The so-called corporate centre area runs parallel with Highway 7 and is bisected by Highway 400. Inside that area, roughly at Jane St. and Highway 7, which now is a large sinkhole, will be the downtown. Currently it is a nondescript light industrial area for the most part.

“We are basically starting from scratch … what we are really trying to do is build a true city centre,” Vaughan planning commissioner John Zipay said.

And what does it cost to build a downtown from the ground up?
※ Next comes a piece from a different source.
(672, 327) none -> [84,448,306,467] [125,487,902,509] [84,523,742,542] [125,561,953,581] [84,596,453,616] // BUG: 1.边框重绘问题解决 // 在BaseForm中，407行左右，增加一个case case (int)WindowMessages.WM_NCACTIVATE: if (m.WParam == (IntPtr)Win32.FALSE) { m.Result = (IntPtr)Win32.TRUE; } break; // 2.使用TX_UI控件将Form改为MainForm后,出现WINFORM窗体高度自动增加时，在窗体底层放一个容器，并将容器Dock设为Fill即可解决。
Billions of dollars of private sector investment, Di Biase said.

Plans call for 6.1 million square feet of planned development, featuring office/commercial, hotel, cultural facilities, restaurants and entertainment venues, along with medium and high-density residential development.
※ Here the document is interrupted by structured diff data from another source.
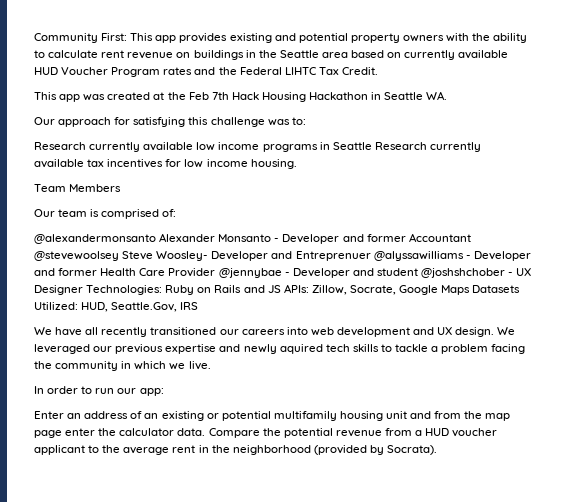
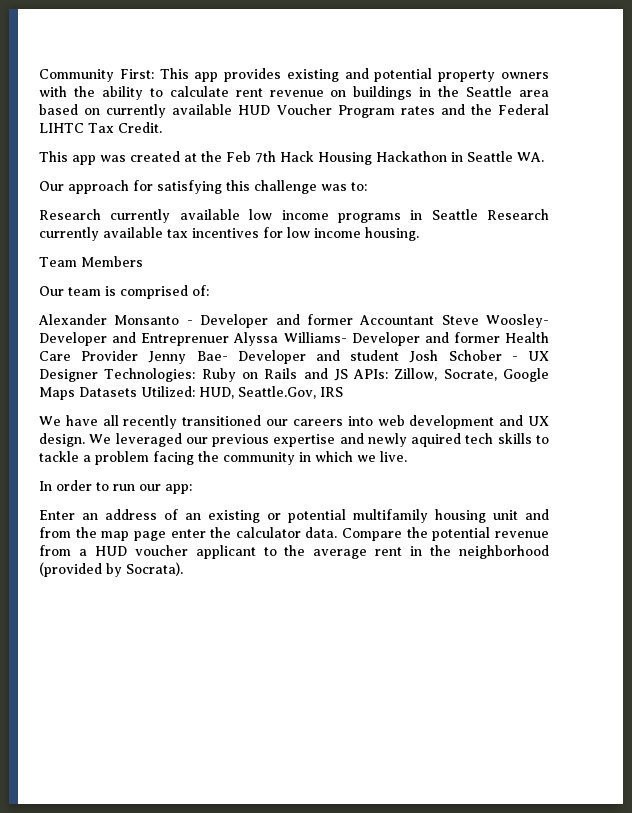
[34,234,156,244] @alexandermonsanto -> (209, 290) none
[34,251,119,261] @stevewoolsey -> (435, 320) none
[373,251,471,261] @alyssawilliams - -> [233,332,347,346] Alyssa Williams-
[218,268,290,278] @jennybae - -> [148,351,228,364] Jenny Bae-
[421,268,506,278] @joshshchober -> [409,350,502,363] Josh Schober

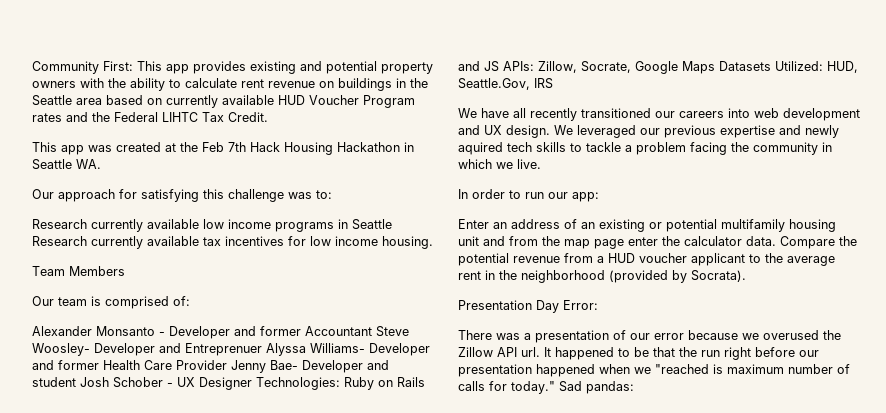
(183, 569) none -> [458,300,598,313] [458,330,841,343] [458,347,819,360] [458,364,850,377] [458,381,634,394] // Presentation Day Error: // There was a presentation of our error because we overused the Zillow API url. It happened to be that the run right before our presentation happened when we "reached is maximum number of calls for today." Sad pandas:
“We just don’t want this to be a place where people work and play, but we also want a place where people can live,” Zipay said.

“We would have pedestrian sidewalks, boulevards and stores and cafes and retail shops along the base (of the highrise towers), and mixed in with that would be a high composition of residential,” he said.
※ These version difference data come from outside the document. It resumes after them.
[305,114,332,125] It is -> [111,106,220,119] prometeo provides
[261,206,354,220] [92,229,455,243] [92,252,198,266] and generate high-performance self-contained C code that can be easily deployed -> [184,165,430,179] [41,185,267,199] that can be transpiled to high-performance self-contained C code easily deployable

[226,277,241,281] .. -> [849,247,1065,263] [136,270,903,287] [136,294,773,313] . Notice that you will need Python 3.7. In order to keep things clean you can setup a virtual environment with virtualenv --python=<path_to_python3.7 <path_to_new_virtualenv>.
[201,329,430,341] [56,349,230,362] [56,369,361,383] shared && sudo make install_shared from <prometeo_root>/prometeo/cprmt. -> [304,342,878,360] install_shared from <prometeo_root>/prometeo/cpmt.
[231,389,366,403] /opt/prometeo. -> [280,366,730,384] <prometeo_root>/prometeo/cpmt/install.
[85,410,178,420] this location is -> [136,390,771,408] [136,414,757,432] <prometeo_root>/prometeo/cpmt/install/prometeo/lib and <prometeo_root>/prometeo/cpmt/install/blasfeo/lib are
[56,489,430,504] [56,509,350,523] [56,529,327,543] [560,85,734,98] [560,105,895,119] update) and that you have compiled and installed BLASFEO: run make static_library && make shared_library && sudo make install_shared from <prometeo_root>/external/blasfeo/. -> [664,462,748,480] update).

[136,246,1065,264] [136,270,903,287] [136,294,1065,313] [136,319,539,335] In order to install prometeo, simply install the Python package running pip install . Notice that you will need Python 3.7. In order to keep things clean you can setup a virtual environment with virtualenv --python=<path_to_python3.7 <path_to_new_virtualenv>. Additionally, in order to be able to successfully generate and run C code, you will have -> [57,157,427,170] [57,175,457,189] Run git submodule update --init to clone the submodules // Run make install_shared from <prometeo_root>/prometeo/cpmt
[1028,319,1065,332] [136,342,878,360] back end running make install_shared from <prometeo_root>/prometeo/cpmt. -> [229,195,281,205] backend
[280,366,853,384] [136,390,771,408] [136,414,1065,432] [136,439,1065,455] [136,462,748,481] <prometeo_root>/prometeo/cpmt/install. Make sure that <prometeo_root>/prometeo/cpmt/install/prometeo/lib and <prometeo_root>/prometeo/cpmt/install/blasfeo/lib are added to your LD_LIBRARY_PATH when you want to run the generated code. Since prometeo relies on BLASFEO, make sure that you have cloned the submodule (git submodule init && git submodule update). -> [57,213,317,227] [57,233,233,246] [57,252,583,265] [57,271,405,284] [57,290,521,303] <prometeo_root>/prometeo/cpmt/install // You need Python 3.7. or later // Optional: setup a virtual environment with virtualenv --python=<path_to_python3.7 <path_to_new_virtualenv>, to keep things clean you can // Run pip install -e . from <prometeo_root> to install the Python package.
Early estimates are that 30,000 people will work there and at least 5,000 will live there.

The need for a subway line into the 905 region has long been recognized, and the TTC sees the region as a major source of growth.

“The growth is in the 905,” TTC chief general manager Rick Ducharme said in an interview in 1999. “My perspective is that my job is to increase revenue, which is ridership, and I don’t care what the phone number of our customer is.”

Looking ahead to the planned corporate centre, Ducharme predicted growing subway ridership between the two cities.

“If you’ve got intense land development at the corporate centre, then you can get two-way ridership,” he noted. “Already, there’s a lot of people going from Toronto to the outer regions.”

The new subway line would terminate in the centre of the new downtown. And along the subway route, north of Steeles, east of Jane St. and south of Highway 407 would be an inter-regional terminal facility.

Plans include a light-rail transit system across the region, running parallel to Highway 7.